Legroom, to put it mildly, is limited. In fact, those in the rear would have to be legless. I mean that literally, not figuratively. With the rear bench in a position my 5-foot-11 legs would find comfortable, the third-row seats’ bench is pushed right up against the second row’s seat-backs. Seriously, you couldn’t fit a dime between them. In other words, they serve no purpose at all, except to get you into a dealership showroom.
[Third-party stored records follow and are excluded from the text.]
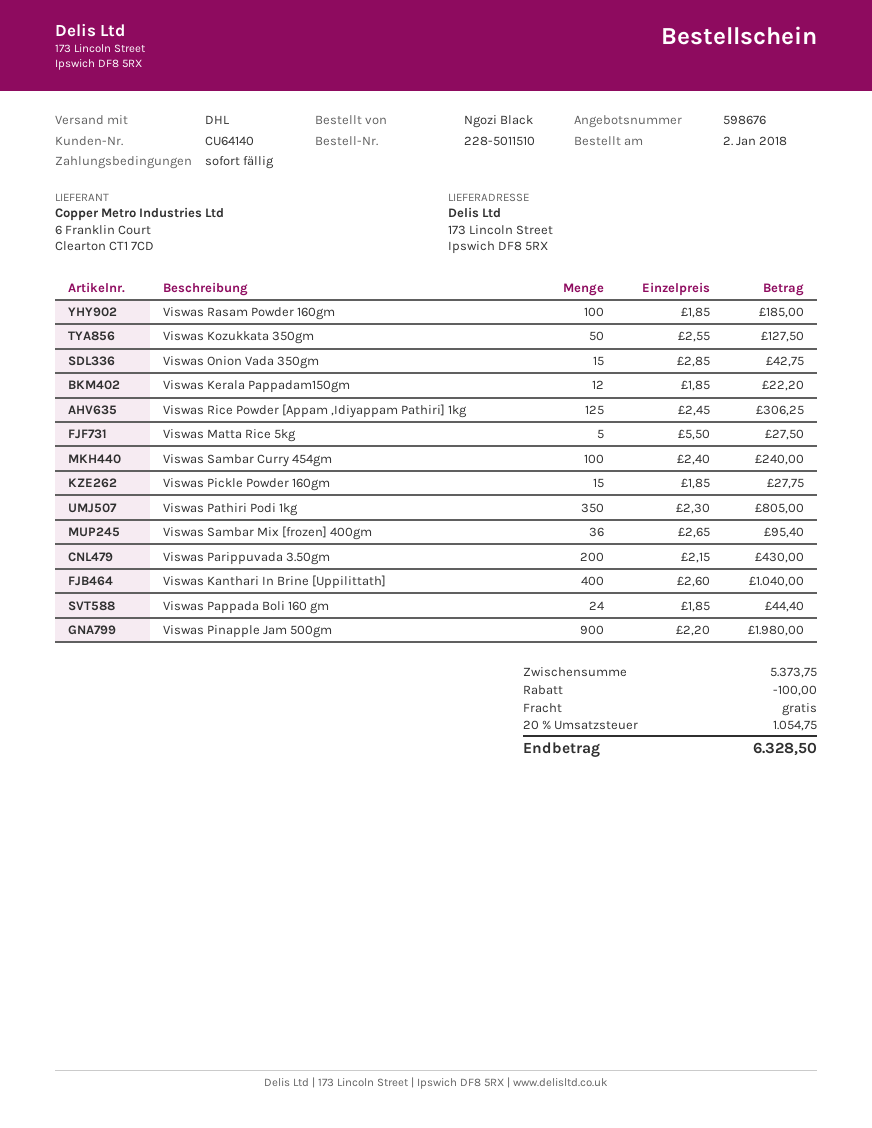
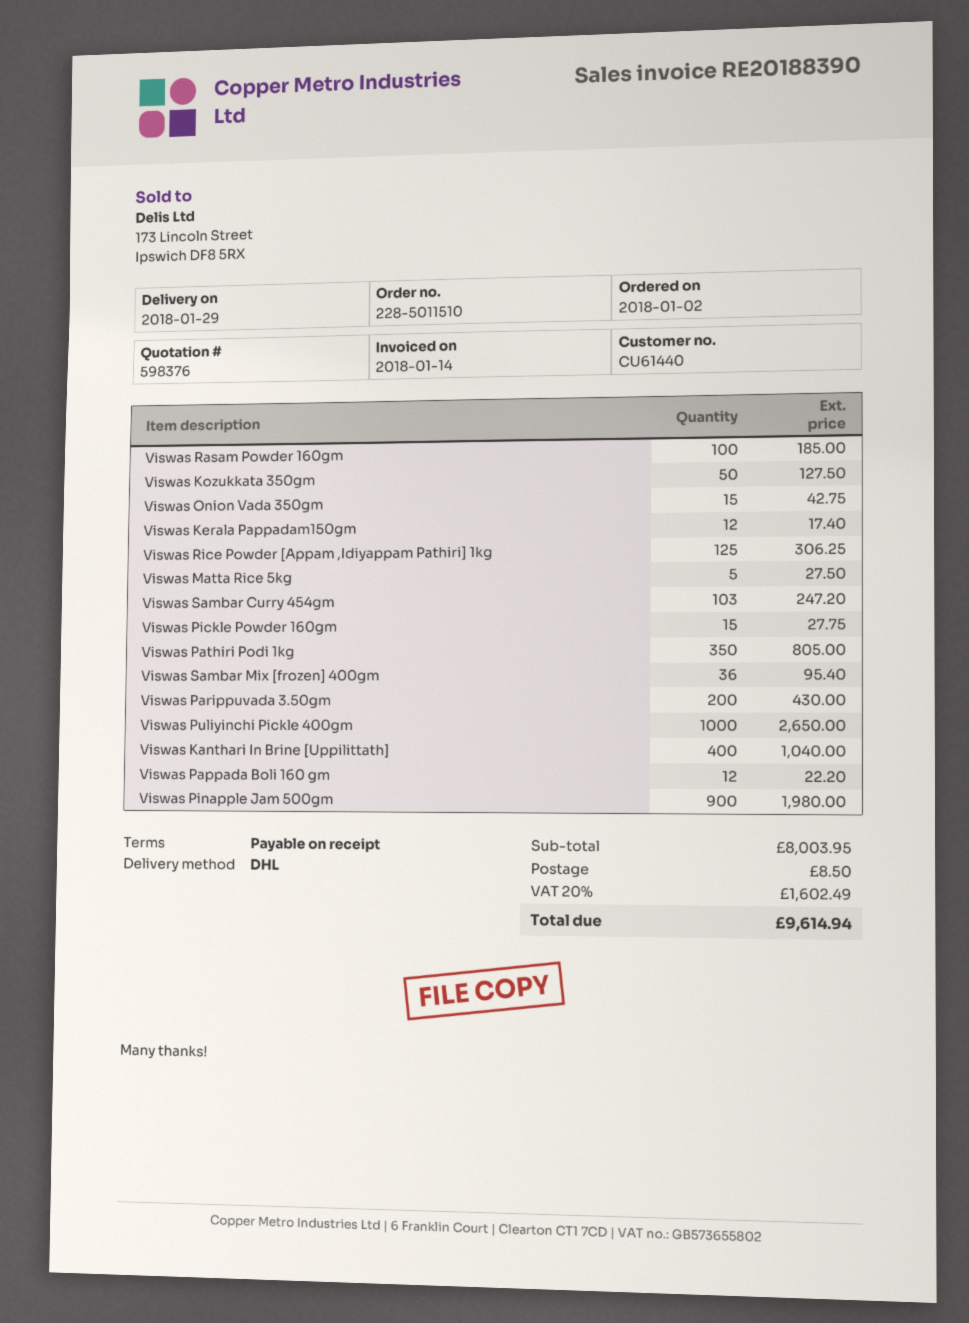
quote number: 598676 -> 598376
customer number: CU64140 -> CU61440
Viswas Kerala Pappadam150gm: 12 for 22.20 -> 12 for 17.40
Viswas Sambar Curry 454gm: 100 for 240.00 -> 103 for 247.20
Viswas Pappada Boli 160 gm: 24 for 44.40 -> 12 for 22.20
Viswas Puliyinchi Pickle 400gm: none -> 1000 for 2650.00
subtotal: 5373.75 -> 8003.95
discount: 100.00 -> none
shipping: 0.00 -> 8.50
tax: 20% = 1054.75 -> 20% = 1602.49
total: 6328.50 -> 9614.94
2024 Nissan X-Trail e-Power e-4orce
2024 Nissan X-Trail e-Power e-4orcePhoto by Nadine Filion

2024 Nissan X-Trail Pricing

This, unfortunately, is another area in which exactitude will be impossible. However, we have some hints. So, while a direct currency exchange will give us no clue to what an X-Trail-cum-Rogue e-Power hybrid might cost in Canada, the fact that it starts at 41,100 euro in Italy while the all-electric Ariya retails for 47,850 euro gives us a hint. With a similar split here, that would point to an e-Power e-4orce Rogue starting at roughly CDN$37,000.

In comparison with non-European countries, the e-Power X-Trail seems to cost about $4,000 more than its purely gas-powered sibling, which would mean a Canadian MSRP might be around $37,500. In either case, it suggests a starting MSRP of under CDN$40,000. A base RAV4 Hybrid LE, meanwhile, starts at just under 40 large in Canada, so the e-Power version of the X-Trail-slash-Rogue could — I’ll not go as far as to say “should” — be priced competitively here.

As for the bottom line, Nissan is planning to bring an updated third generation of e-Power hybrids to North America, possibly by 2026. If, in fact, the new e-Powers feature superior technology to what I drove, then they will be very capable indeed. Even as the technology currently stands, the X-Trail e-Power would be my choice amongst hybrid-powered sport-cutes, were most of my mileage highway cruising. I think Nissan should bring its hybrids to Canada as soon as possible.